Em coletiva na Casa Branca, presidente dos EUA critica decisão do Supremo, diz que Brasil persegue Bolsonaro e afirma que tarifas são resposta ao “tratamento vergonhoso” contra o ex-presidente
O presidente dos Estados Unidos, Donald Trump, voltou a criticar duramente o julgamento do ex-presidente Jair Bolsonaro (PL) pelo Supremo Tribunal Federal (STF). Durante coletiva realizada nesta quarta-feira (16), no Salão Oval da Casa Branca, Trump classificou a atuação da Justiça brasileira como “vergonhosa” e relacionou diretamente esse cenário à decisão de impor uma tarifa de 50% sobre todos os produtos exportados do Brasil para os EUA.
“Eu o conheço. Ele lutou muito pelo povo brasileiro. Acredito que ele seja um homem honesto e o que estão fazendo com ele é terrível”, afirmou Trump, referindo-se a Bolsonaro. “O que o Brasil está fazendo com seu ex-presidente é vergonhoso.”
As declarações ocorreram logo após uma reunião com o príncipe herdeiro e primeiro-ministro do Bahrein, Salman bin Hamad bin Isa Al Khalifa. Trump foi questionado sobre os impactos da nova tarifa no comércio internacional e respondeu que a medida começará a gerar receita para os EUA já em 1º de agosto.
Críticas repercutem no Brasil
As declarações do republicano acirraram ainda mais o clima diplomático entre os dois países. Na véspera, o governo brasileiro já havia enviado uma carta oficial ao Departamento de Comércio dos EUA, expressando “indignação” com o chamado “tarifaço”. O documento foi assinado pelo vice-presidente e ministro da Indústria, Geraldo Alckmin, e pelo ministro das Relações Exteriores, Mauro Vieira.
A carta classifica a decisão como uma ameaça direta à parceria econômica entre Brasil e EUA, que há dois séculos compartilham laços comerciais considerados estratégicos. Segundo o texto, a tarifa de 50% terá um “impacto muito negativo” em setores importantes da economia dos dois países.
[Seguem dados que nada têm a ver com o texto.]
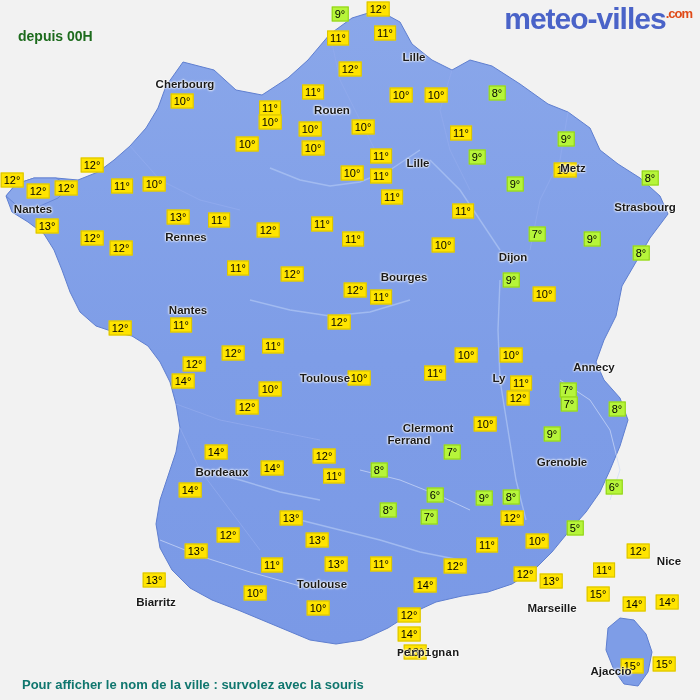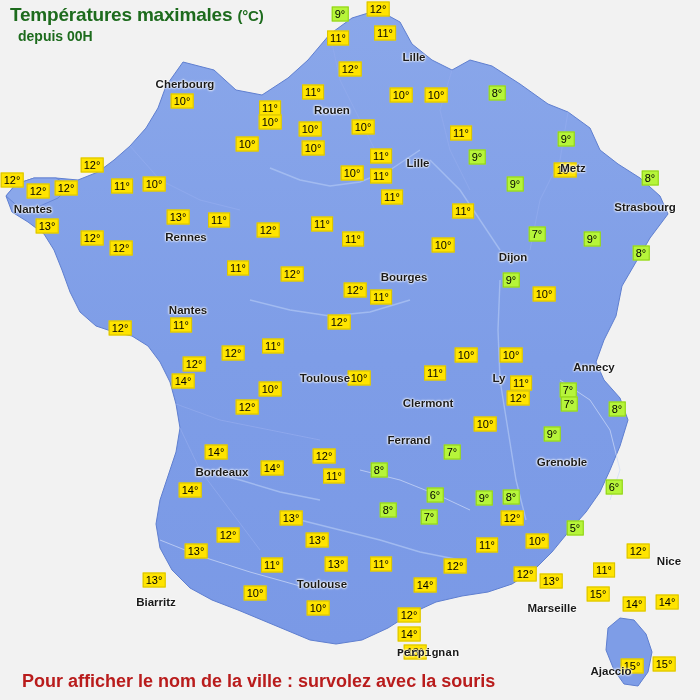--- a/index.html
+++ b/index.html
@@ -132,10 +132,6 @@
     </g>
   </svg>
 
-  <div class="title">
-    <span>Températures maximales</span>
-    <span class="unit">(°C)</span>
-  </div>
   <div class="subtitle">depuis 00H</div>
 
 

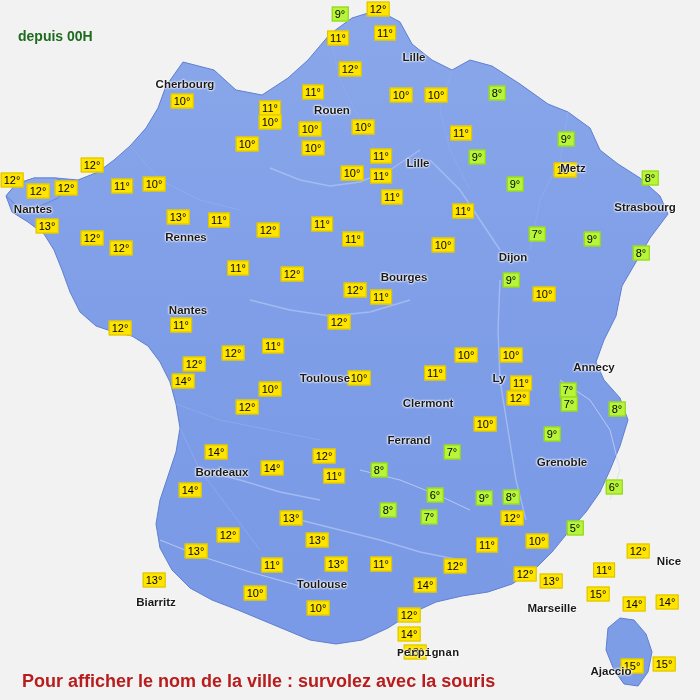--- a/index.html
+++ b/index.html
@@ -134,6 +134,9 @@
 
   <div class="subtitle">depuis 00H</div>
 
+  <div class="brand">
+    <span>meteo-villes</span><span class="com">.com</span>
+  </div>
 
   <div id="labels">
       <div class="temp green" style="left: 340px; top: 14px;">9°</div>

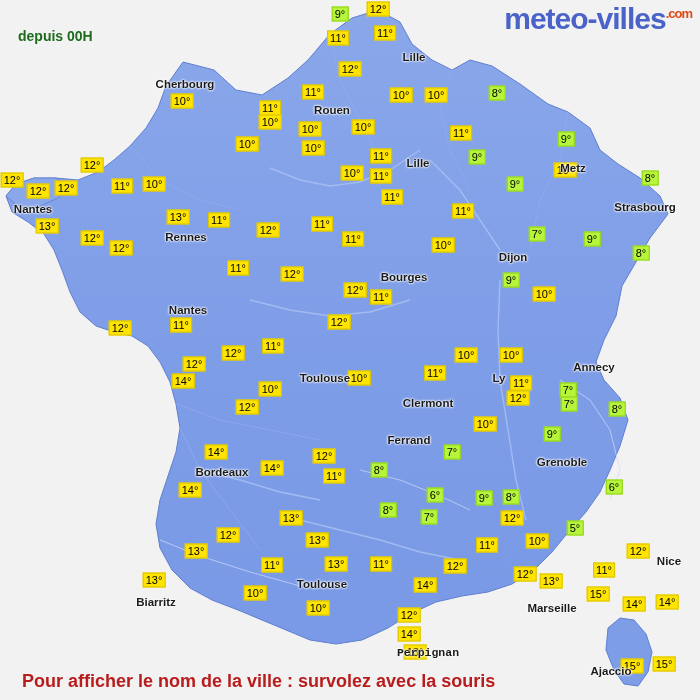--- a/index.html
+++ b/index.html
@@ -265,7 +265,7 @@
       <div class="city" style="left: 325px; top: 378px;">Toulouse</div>
       <div class="city" style="left: 594px; top: 367px;">Annecy</div>
       <div class="city" style="left: 499px; top: 378px;">Ly</div>
-      <div class="city" style="left: 410px; top: 403px; padding-left: 36px;">Clermont</div>
+      <div class="city" style="left: 410px; top: 428px; padding-left: 36px;">Clermont</div>
       <div class="city" style="left: 409px; top: 440px;">Ferrand</div>
       <div class="city" style="left: 562px; top: 462px;">Grenoble</div>
       <div class="city" style="left: 222px; top: 472px;">Bordeaux</div>

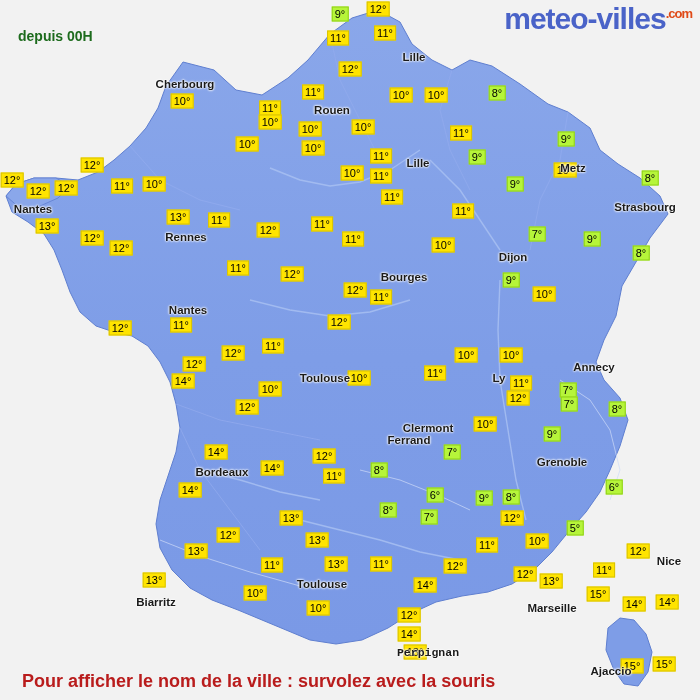--- a/index.html
+++ b/index.html
@@ -39,7 +39,7 @@
   }
   .footer{
     position:absolute;left:22px;bottom:8px;
-    font-size:18px;font-weight:bold;color:#b91c1c;
+    font-size:13px;font-weight:bold;color:#0f766e;
   }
“O comércio sempre foi um dos pilares fundamentais da relação entre as duas maiores economias das Américas. A decisão unilateral ameaça esse equilíbrio”, aponta o documento.
Proposta ignorada
O governo brasileiro também revelou que havia enviado uma minuta confidencial de proposta aos EUA em maio, com sugestões para aprimorar o comércio bilateral. Segundo o Itamaraty, Washington jamais respondeu ao documento, ignorando os apelos por uma solução diplomática.
“O Brasil permanece pronto para dialogar e negociar uma solução mutuamente aceitável”, diz o comunicado.
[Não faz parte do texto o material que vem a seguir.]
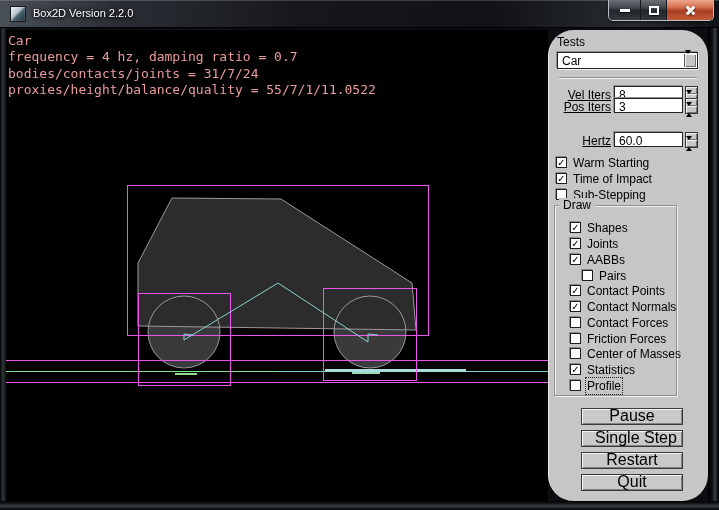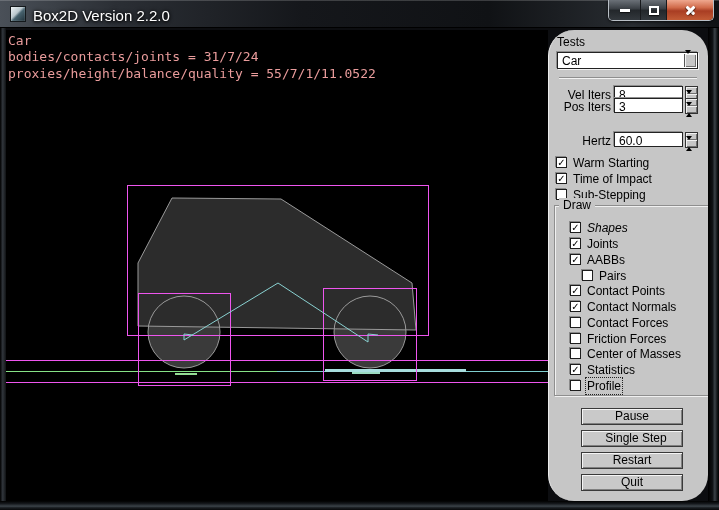--- a/index.html
+++ b/index.html
@@ -13,7 +13,7 @@
   .appicon{position:absolute;left:10px;top:6px;width:16px;height:16px;
     background:linear-gradient(135deg,#eef3f5 0%,#b9c7cd 42%,#47626e 55%,#22323a 100%);
     border:1px solid #14191c;box-shadow:inset 0 0 1px rgba(255,255,255,.8);}
-  .title{position:absolute;left:33px;top:7px;font-size:15px;color:#fff;
+  .title{position:absolute;left:33px;top:7px;font-size:11px;color:#fff;
     text-shadow:0 1px 3px #000,0 0 4px rgba(0,0,0,.9);white-space:nowrap;}
   .capbtns{position:absolute;left:608px;top:0;width:106px;height:21px;display:flex;
     border:1px solid #b9bfc6;border-top:none;border-radius:0 0 5px 5px;overflow:hidden;

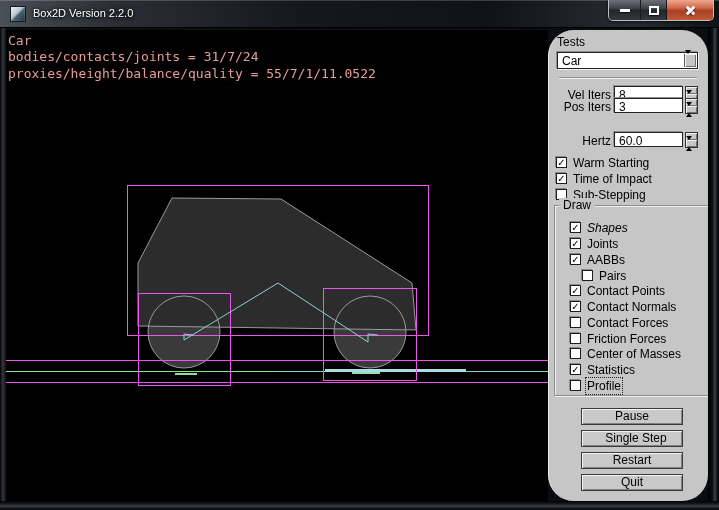--- a/index.html
+++ b/index.html
@@ -121,7 +121,7 @@
         <polyline points="278,283 184,340 184,334 193,335" fill="none" stroke="#8ad2d2" stroke-width="1"></polyline>
         <polyline points="278,283 368,342 368,334 378,335" fill="none" stroke="#8ad2d2" stroke-width="1"></polyline>
       </svg>
-    <div class="stats" style="color: rgb(234, 156, 156);"><div>Car</div><div>bodies/contacts/joints = 31/7/24</div><div>proxies/height/balance/quality = 55/7/1/11.0522</div></div>
+    <div class="stats" style="color: rgb(234, 156, 156);"><div>Car</div><div>frequency = 4 hz, damping ratio = 0.7</div><div>bodies/contacts/joints = 31/7/24</div><div>proxies/height/balance/quality = 55/7/1/11.0522</div></div>
   </div>
 
   <div class="panel">

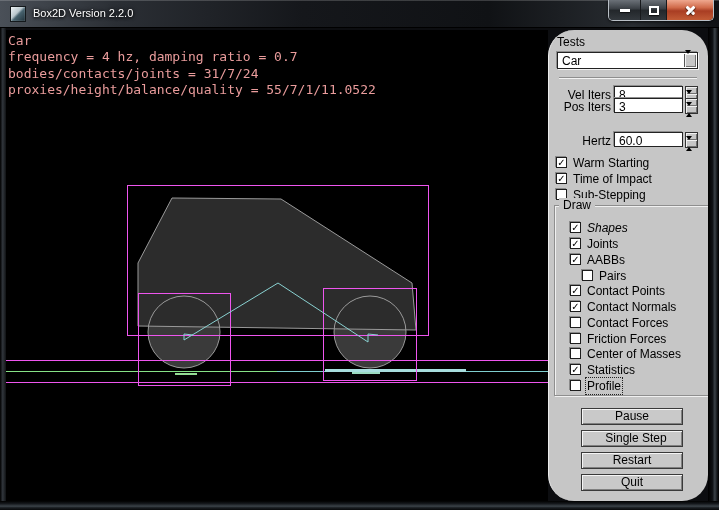--- a/index.html
+++ b/index.html
@@ -56,7 +56,7 @@
   .sep{position:absolute;left:10px;top:47px;width:138px;height:2px;
     border-top:1px solid #8e8e8e;border-bottom:1px solid #f2f2f2;}
   .sprow{position:absolute;left:0;width:160px;height:17px;}
-  .splabel{position:absolute;left:0;top:2px;width:62px;text-align:right;}
+  .splabel{position:absolute;left:0;top:2px;width:62px;text-align:right;text-decoration:underline;}
   .field{position:absolute;left:65px;top:0;width:69px;height:15px;background:#fff;
     border:1px solid #222;box-shadow:-1px -1px 0 #8f8f8f;padding:1px 0 0 4px;}
   .spin{position:absolute;left:136px;top:0;width:13px;height:16px;border:1px solid #333;}

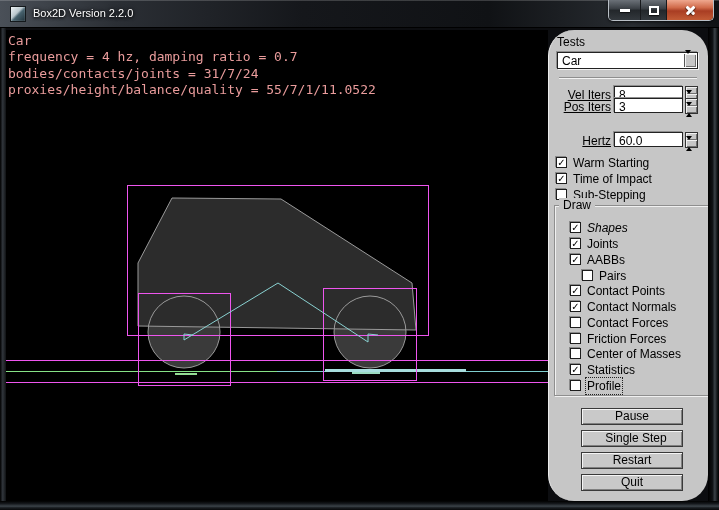--- a/index.html
+++ b/index.html
@@ -67,7 +67,7 @@
     text-align:center;color:#000;}
   .cblabel{position:absolute;top:-1px;white-space:nowrap;}
   .cblabel.focused{outline:1px dotted #222;outline-offset:1px;}
-  .groupbox{position:absolute;left:5px;top:175px;width:163px;height:191px;
+  .groupbox{position:absolute;left:5px;top:175px;width:123px;height:191px;
     border:1px solid #8e8e8e;box-shadow:inset 1px 1px 0 #f0f0f0,1px 1px 0 #f0f0f0;}
   .gblabel{position:absolute;top:-8px;left:4px;background:#c6c6c6;padding:0 4px;}
   .btn{position:absolute;left:32px;width:102px;height:17px;background:#c9c9c9;

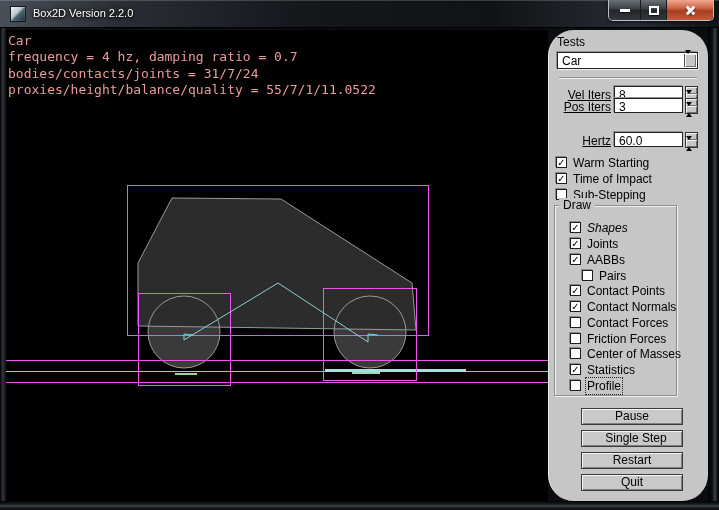--- a/index.html
+++ b/index.html
@@ -180,7 +180,7 @@
       <div id="drawchecks">
           <div class="cbrow" style="top: 16px;">
             <span class="cb" style="left: 15px;">✓</span>
-            <span class="cblabel" style="left: 32px; font-style: italic;">Shapes</span>
+            <span class="cblabel" style="left: 32px;">Shapes</span>
           </div>
           <div class="cbrow" style="top: 31.8px;">
             <span class="cb" style="left: 15px;">✓</span>

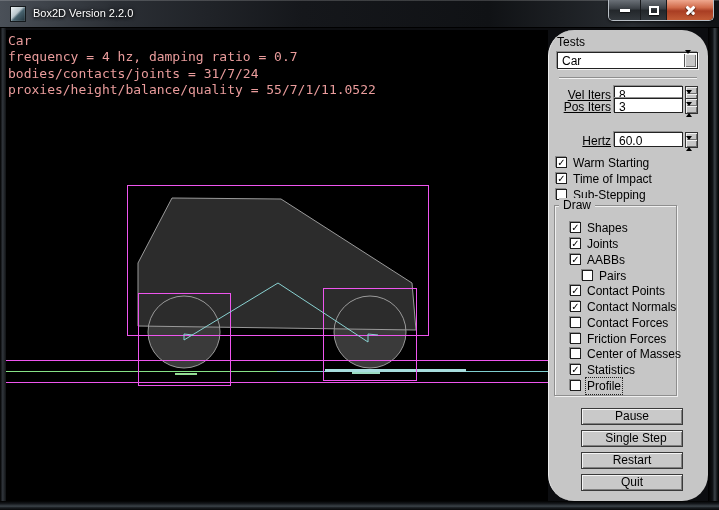--- a/index.html
+++ b/index.html
@@ -72,7 +72,7 @@
   .gblabel{position:absolute;top:-8px;left:4px;background:#c6c6c6;padding:0 4px;}
   .btn{position:absolute;left:32px;width:102px;height:17px;background:#c9c9c9;
     border:1px solid #3a3a3a;box-shadow:inset 1px 1px 0 #f5f5f5,inset -1px -1px 0 #808080;
-    font-family:"Liberation Sans",sans-serif;font-size:12px;color:#000;text-align:center;
+    font-family:"Liberation Sans",sans-serif;font-size:16px;color:#000;text-align:center;
     line-height:14px;padding:0;}
 </style>
 </head>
Lula: “Brasil vai se defender”
O presidente Luiz Inácio Lula da Silva (PT) também se manifestou nesta quarta-feira, afirmando que o país está preparado para adotar contramedidas baseadas na Lei de Reciprocidade Econômica. A legislação permite ao governo impor sanções equivalentes às tarifas de parceiros comerciais.
“O Brasil vai tomar todas as medidas necessárias para proteger seu povo e suas empresas”, declarou Lula. Enquanto isso, o vice-presidente Alckmin afirmou que seguirá dialogando com representantes do comércio exterior até a entrada em vigor da nova alíquota.
A pesquisa Quaest divulgada nesta semana mostra que 72% dos brasileiros discordam da justificativa de Trump para impor tarifas ao Brasil com base na situação judicial de Bolsonaro.